[Start of section]

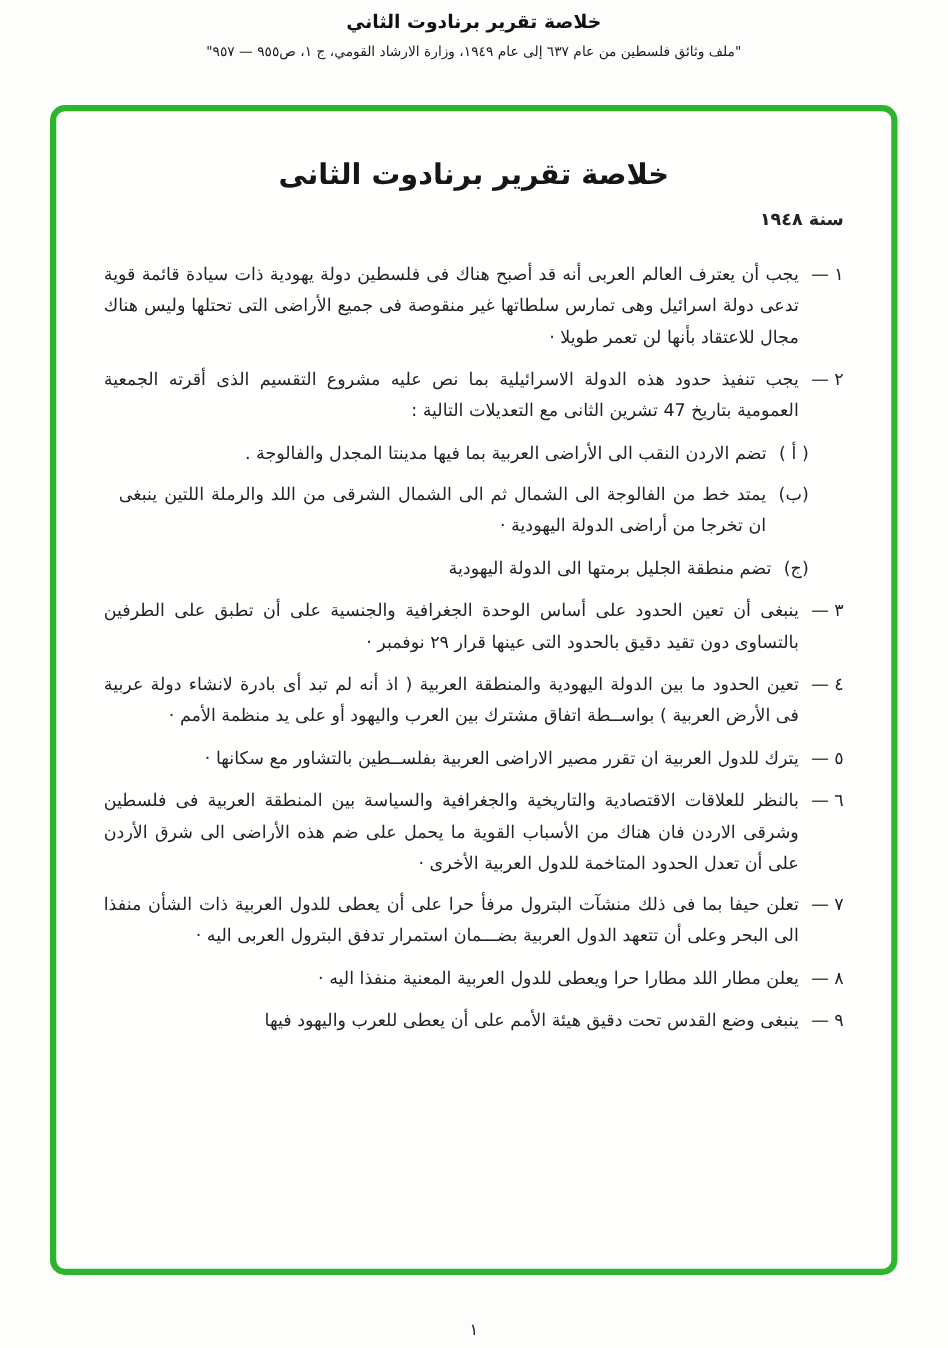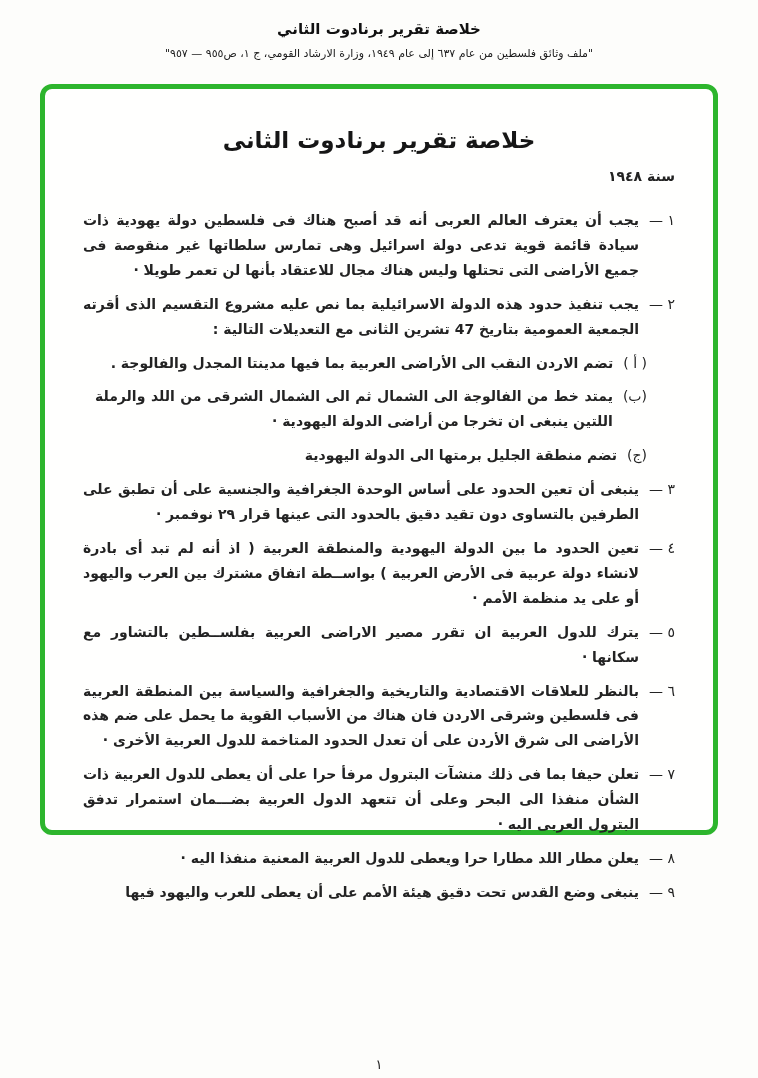--- a/index.html
+++ b/index.html
@@ -13,7 +13,7 @@
     position: relative;
     overflow: hidden;
   }
-  .header { text-align: center; padding-top: 20px; }
+  .header { text-align: center; padding-top: 8px; }
   .header-title { font-weight: bold; font-size: 15px; color: #111; }
   .header-source { font-size: 11px; margin-top: 9px; color: #1a1a1a; }
 

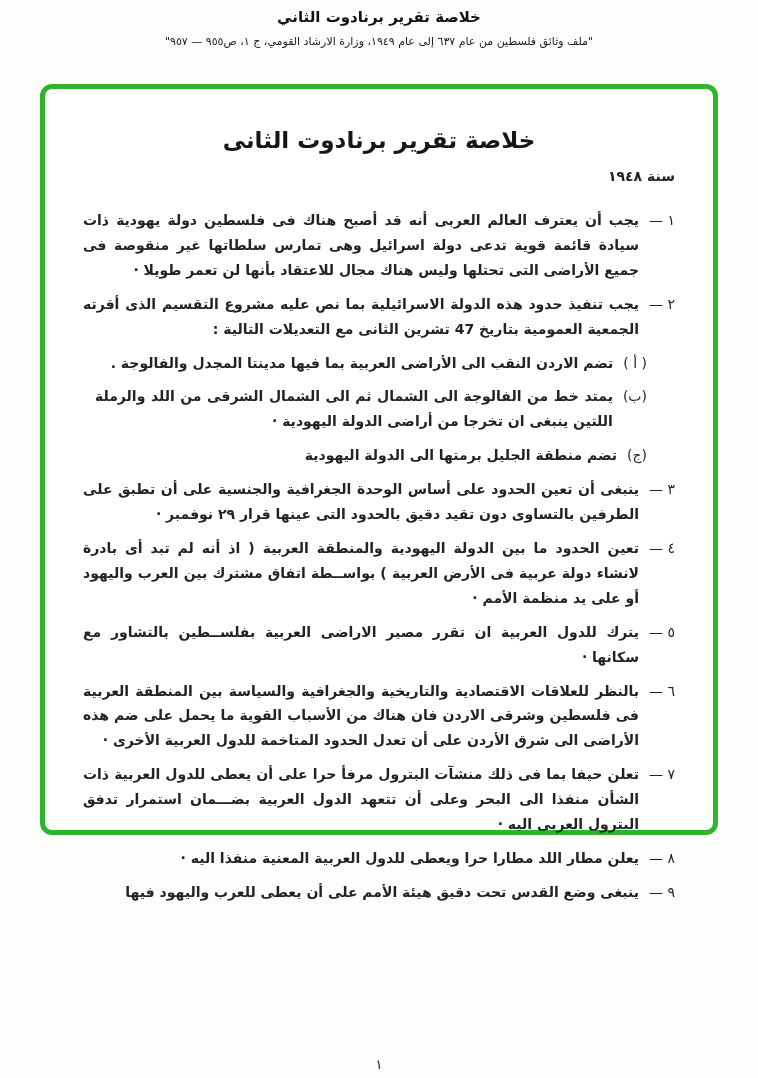--- a/index.html
+++ b/index.html
@@ -22,7 +22,7 @@
     top: 84px;
     left: 40px;
     right: 40px;
-    height: 751px;
+    height: 936px;
     border: 5px solid #2db52d;
     border-radius: 12px;
     background: #fffffe;

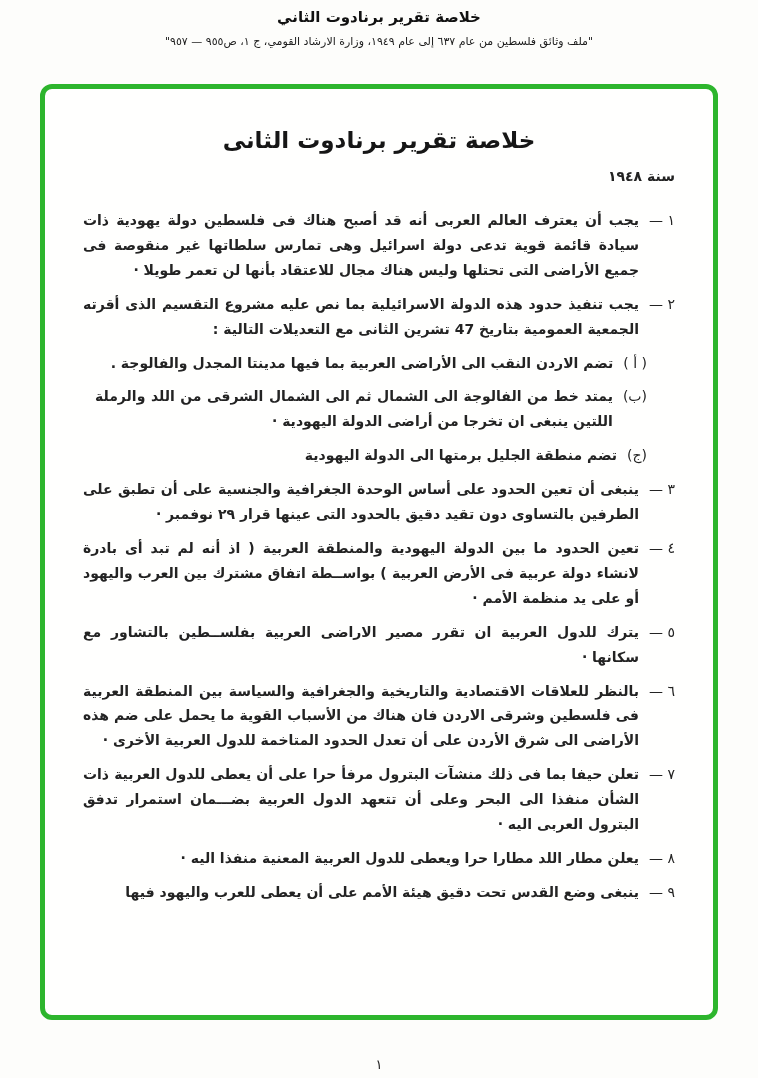--- a/index.html
+++ b/index.html
@@ -52,7 +52,7 @@
   .block { display: flex; gap: 10px; margin-bottom: 9px; }
   .block.sub { margin-right: 28px; margin-left: 12px; }
   .marker { flex: 0 0 auto; white-space: nowrap; }
-  .text { flex: 1 1 auto; text-align: justify; font-weight: bold; }
+  .text { flex: 1 1 auto; text-align: justify; }
 
   .page-number {
     position: absolute;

[End of section]

▶ _Required work_:
Each entry must be reproduced word for word, and any image among them left out.

▶ _Written answer_:
--- a/index.html
+++ b/index.html
@@ -13,7 +13,7 @@
     position: relative;
     overflow: hidden;
   }
-  .header { text-align: center; padding-top: 20px; }
+  .header { text-align: center; padding-top: 8px; }
   .header-title { font-weight: bold; font-size: 15px; color: #111; }
   .header-source { font-size: 11px; margin-top: 9px; color: #1a1a1a; }
 

--- a/index.html
+++ b/index.html
@@ -22,7 +22,7 @@
     top: 84px;
     left: 40px;
     right: 40px;
-    height: 751px;
+    height: 936px;
     border: 5px solid #2db52d;
     border-radius: 12px;
     background: #fffffe;

--- a/index.html
+++ b/index.html
@@ -52,7 +52,7 @@
   .block { display: flex; gap: 10px; margin-bottom: 9px; }
   .block.sub { margin-right: 28px; margin-left: 12px; }
   .marker { flex: 0 0 auto; white-space: nowrap; }
-  .text { flex: 1 1 auto; text-align: justify; font-weight: bold; }
+  .text { flex: 1 1 auto; text-align: justify; }
 
   .page-number {
     position: absolute;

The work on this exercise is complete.